WHAT YOU HAVE TO DO –
Starting with the first line of the records, write out each line exactly until you have included the line containing "(464, 531) none".

(Source records)
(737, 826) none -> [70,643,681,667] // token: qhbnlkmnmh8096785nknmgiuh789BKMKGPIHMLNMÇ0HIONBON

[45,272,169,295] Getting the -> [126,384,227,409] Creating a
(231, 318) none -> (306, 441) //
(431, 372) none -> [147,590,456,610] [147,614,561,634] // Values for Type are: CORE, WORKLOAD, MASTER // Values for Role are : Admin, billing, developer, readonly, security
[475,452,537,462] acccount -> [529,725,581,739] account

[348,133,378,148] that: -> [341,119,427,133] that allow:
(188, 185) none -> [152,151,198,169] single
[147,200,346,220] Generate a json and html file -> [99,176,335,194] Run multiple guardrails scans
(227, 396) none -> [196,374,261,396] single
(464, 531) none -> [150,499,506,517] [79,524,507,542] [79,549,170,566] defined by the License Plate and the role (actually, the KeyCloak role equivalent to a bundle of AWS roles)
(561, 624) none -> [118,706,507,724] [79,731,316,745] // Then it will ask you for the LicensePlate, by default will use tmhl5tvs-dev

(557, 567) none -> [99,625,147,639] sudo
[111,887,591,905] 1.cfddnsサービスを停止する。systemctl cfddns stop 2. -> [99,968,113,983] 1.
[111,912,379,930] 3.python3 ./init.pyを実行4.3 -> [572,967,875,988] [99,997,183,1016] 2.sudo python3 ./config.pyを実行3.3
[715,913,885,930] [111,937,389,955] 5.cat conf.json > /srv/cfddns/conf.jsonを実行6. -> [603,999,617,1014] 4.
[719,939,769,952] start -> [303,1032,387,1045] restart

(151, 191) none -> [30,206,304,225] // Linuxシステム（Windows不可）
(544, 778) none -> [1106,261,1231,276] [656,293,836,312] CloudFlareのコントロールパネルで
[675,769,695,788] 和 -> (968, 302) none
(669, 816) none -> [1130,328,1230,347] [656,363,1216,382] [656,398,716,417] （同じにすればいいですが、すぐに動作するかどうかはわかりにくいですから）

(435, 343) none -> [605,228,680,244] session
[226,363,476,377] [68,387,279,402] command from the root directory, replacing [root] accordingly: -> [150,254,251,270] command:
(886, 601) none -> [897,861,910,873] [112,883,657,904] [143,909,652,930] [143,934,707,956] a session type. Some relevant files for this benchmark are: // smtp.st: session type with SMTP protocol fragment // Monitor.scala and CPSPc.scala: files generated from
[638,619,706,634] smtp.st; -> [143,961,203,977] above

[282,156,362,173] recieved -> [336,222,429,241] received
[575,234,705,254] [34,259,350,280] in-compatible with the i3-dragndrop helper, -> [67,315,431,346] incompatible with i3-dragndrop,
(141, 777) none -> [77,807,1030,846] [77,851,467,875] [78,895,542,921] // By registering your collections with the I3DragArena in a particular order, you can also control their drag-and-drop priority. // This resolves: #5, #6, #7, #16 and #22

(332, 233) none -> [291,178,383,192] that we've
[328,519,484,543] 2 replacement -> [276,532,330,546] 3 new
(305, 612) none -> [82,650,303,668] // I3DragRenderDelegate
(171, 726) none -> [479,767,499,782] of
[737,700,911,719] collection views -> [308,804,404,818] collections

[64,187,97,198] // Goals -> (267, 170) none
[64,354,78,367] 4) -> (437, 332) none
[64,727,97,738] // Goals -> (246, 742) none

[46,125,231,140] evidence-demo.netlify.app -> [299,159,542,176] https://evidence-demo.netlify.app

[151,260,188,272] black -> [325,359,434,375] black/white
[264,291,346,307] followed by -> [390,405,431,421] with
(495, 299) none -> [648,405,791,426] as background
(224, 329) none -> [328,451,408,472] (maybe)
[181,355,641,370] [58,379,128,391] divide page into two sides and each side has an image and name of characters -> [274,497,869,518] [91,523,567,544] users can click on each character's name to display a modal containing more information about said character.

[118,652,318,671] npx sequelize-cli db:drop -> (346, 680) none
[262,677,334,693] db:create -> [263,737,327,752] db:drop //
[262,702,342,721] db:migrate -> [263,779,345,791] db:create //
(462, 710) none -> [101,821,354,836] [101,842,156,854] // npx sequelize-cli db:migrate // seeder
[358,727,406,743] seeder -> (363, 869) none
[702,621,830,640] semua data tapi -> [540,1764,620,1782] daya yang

RESPONSE BELOW –
(737, 826) none -> [70,643,681,667] // token: qhbnlkmnmh8096785nknmgiuh789BKMKGPIHMLNMÇ0HIONBON

[45,272,169,295] Getting the -> [126,384,227,409] Creating a
(231, 318) none -> (306, 441) //
(431, 372) none -> [147,590,456,610] [147,614,561,634] // Values for Type are: CORE, WORKLOAD, MASTER // Values for Role are : Admin, billing, developer, readonly, security
[475,452,537,462] acccount -> [529,725,581,739] account

[348,133,378,148] that: -> [341,119,427,133] that allow:
(188, 185) none -> [152,151,198,169] single
[147,200,346,220] Generate a json and html file -> [99,176,335,194] Run multiple guardrails scans
(227, 396) none -> [196,374,261,396] single
(464, 531) none -> [150,499,506,517] [79,524,507,542] [79,549,170,566] defined by the License Plate and the role (actually, the KeyCloak role equivalent to a bundle of AWS roles)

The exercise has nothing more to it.